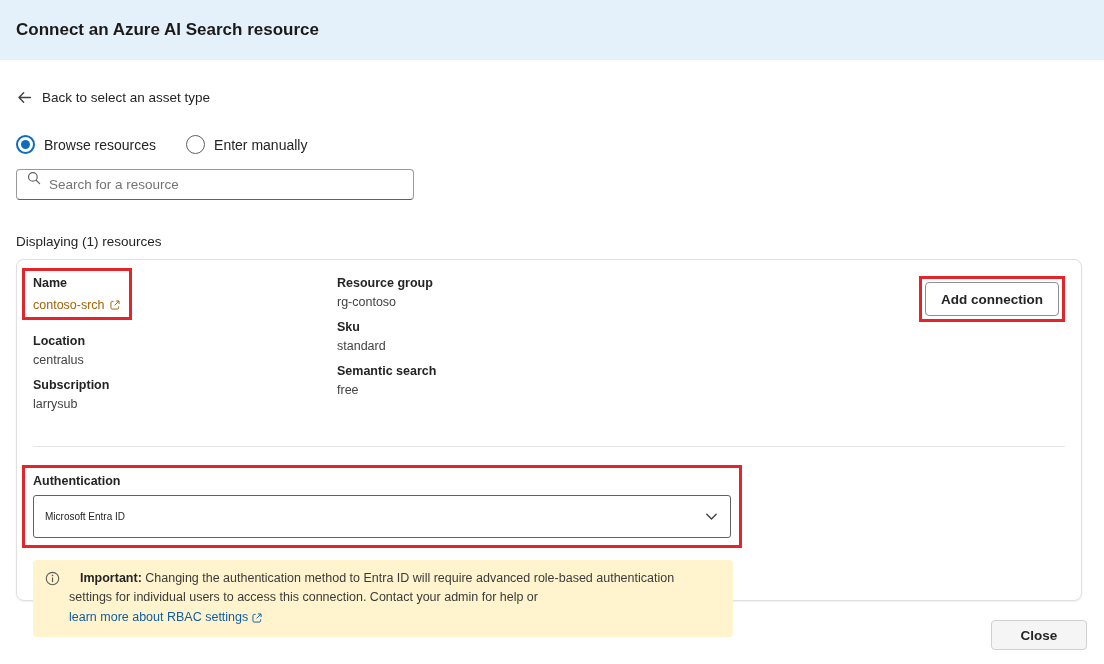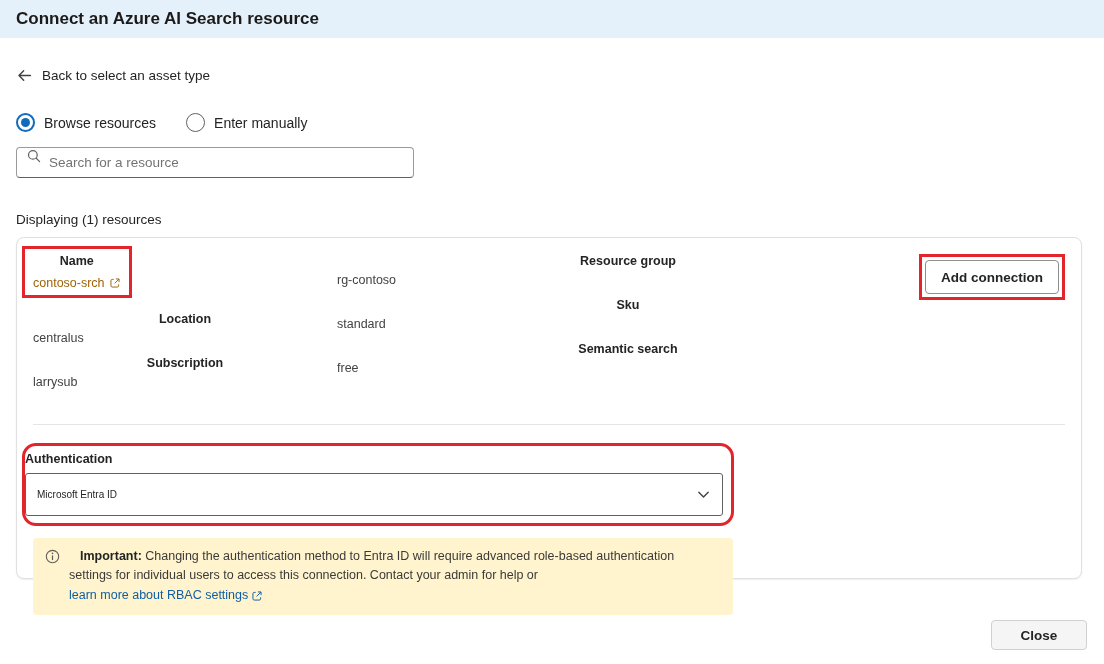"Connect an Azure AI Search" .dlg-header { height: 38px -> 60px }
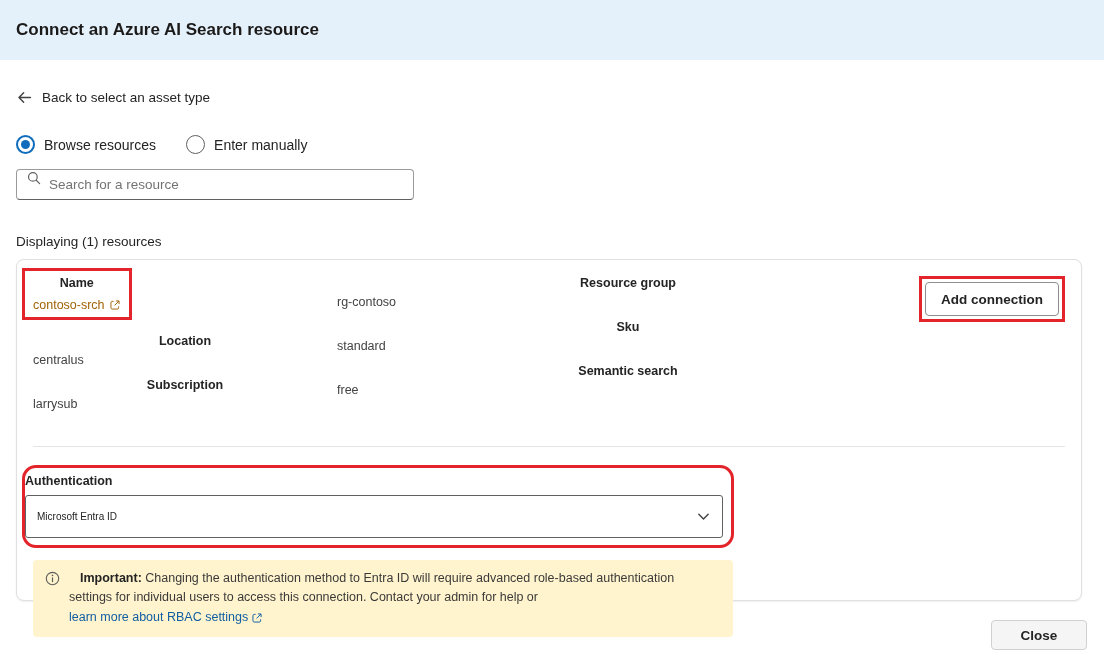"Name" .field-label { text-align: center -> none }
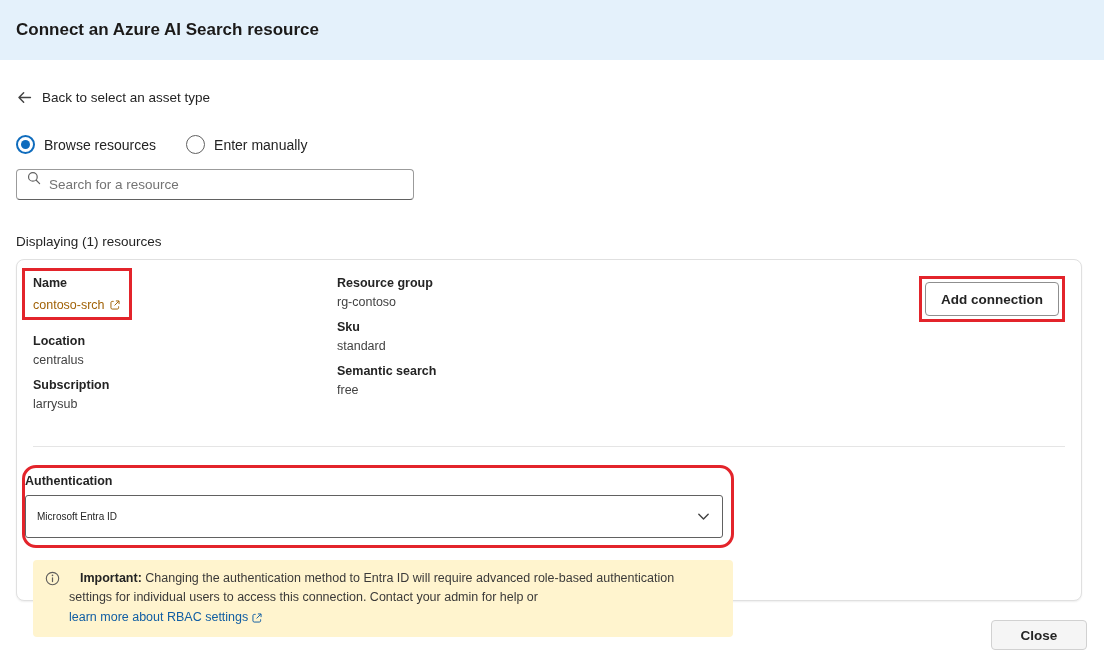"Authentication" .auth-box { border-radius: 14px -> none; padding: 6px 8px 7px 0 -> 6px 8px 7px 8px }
════
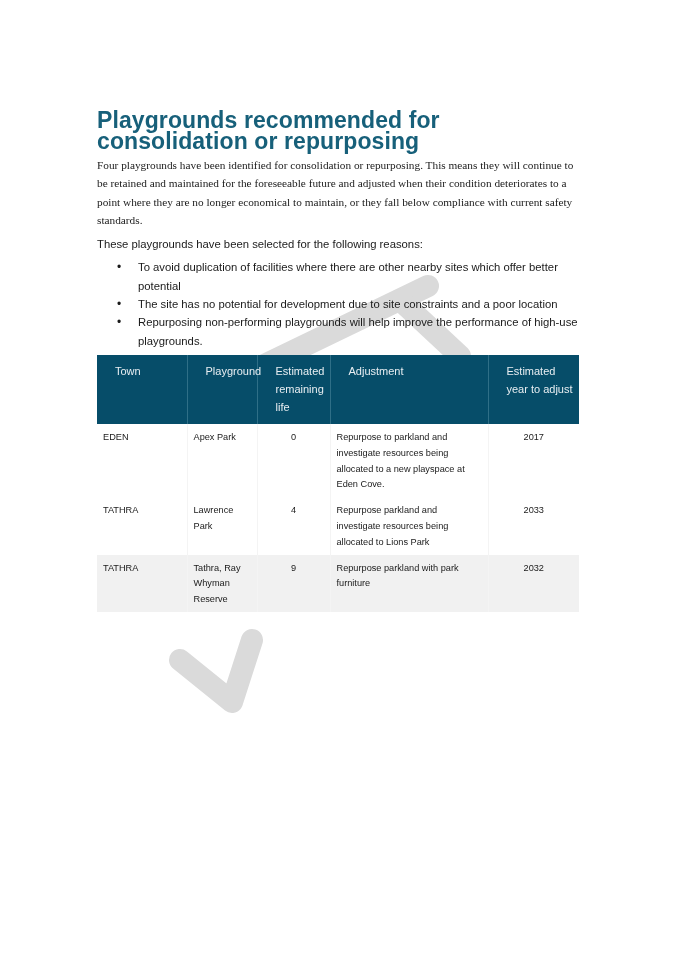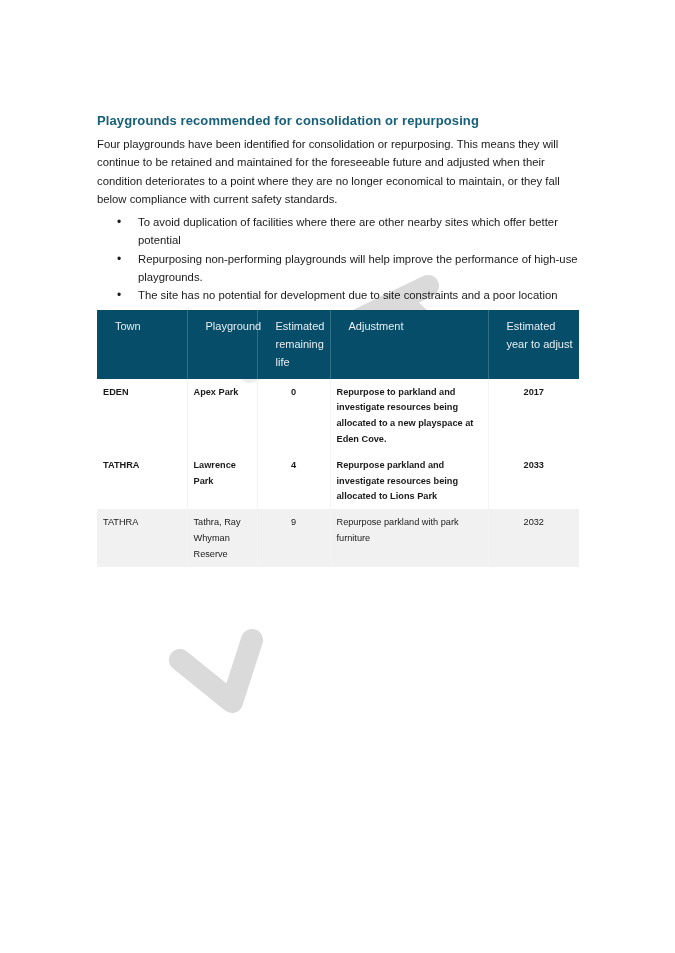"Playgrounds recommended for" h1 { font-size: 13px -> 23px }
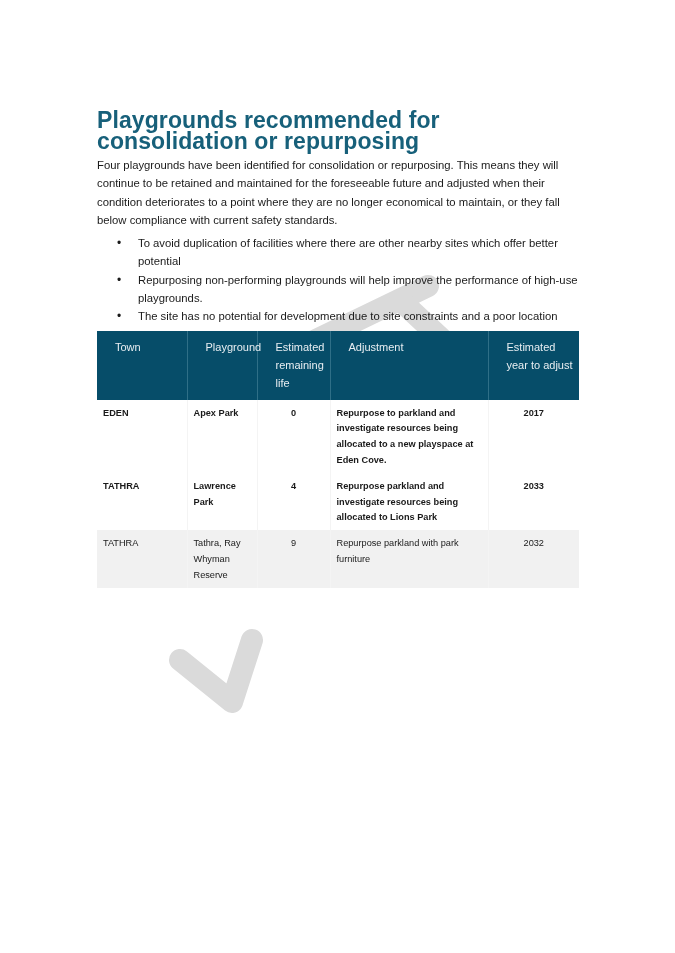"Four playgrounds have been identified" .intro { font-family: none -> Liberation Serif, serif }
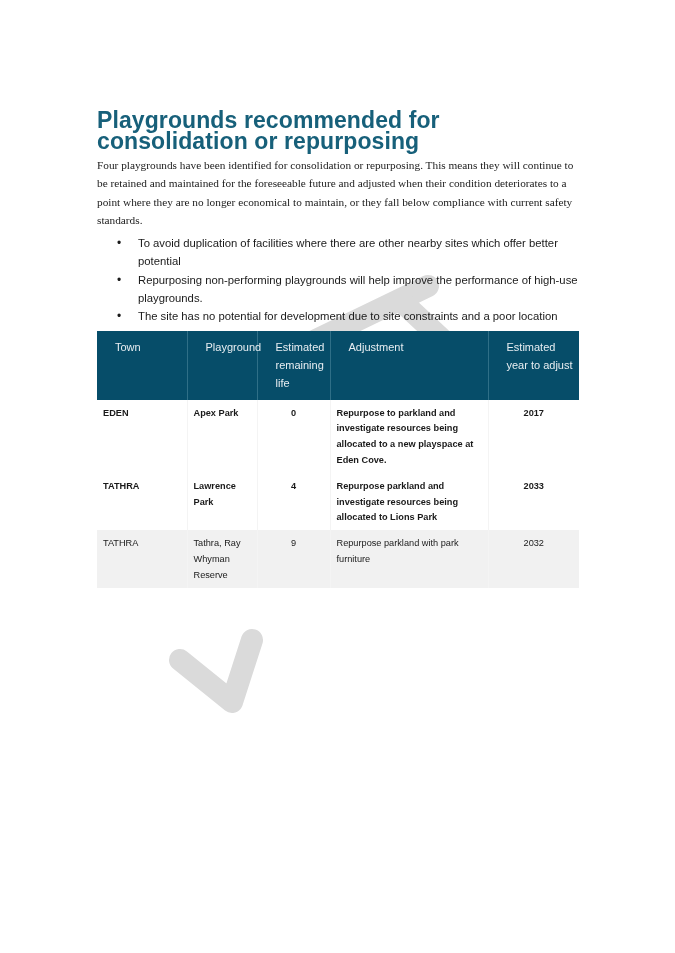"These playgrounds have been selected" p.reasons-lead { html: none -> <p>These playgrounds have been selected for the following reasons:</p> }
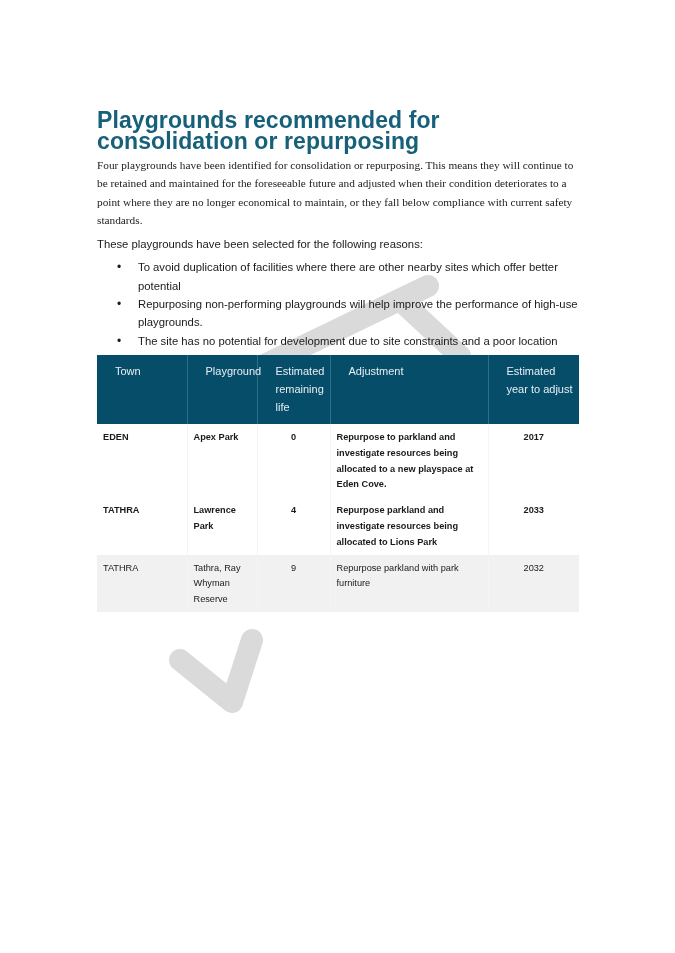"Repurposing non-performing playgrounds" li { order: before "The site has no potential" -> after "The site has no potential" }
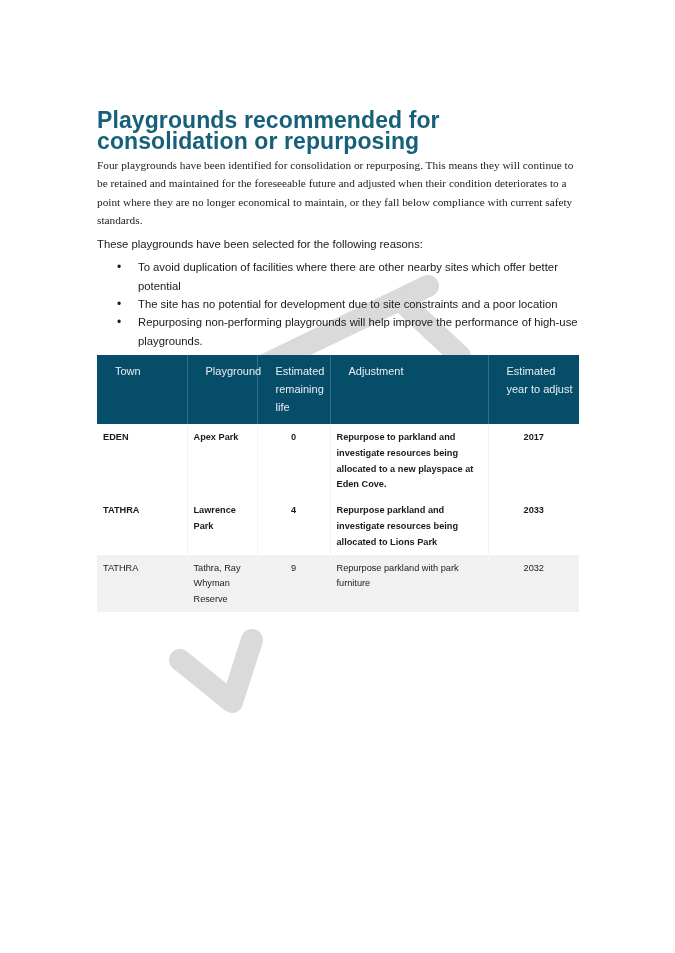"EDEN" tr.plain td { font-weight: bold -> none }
════
## Assignment
Return exactly the stretch above whose first line contains "text-align: center ->" and whose last line contains "border-radius: 14px ->", and nothing outside it. The pictures should not appear.

## Your solution
"Name" .field-label { text-align: center -> none }
"Authentication" .auth-box { border-radius: 14px -> none; padding: 6px 8px 7px 0 -> 6px 8px 7px 8px }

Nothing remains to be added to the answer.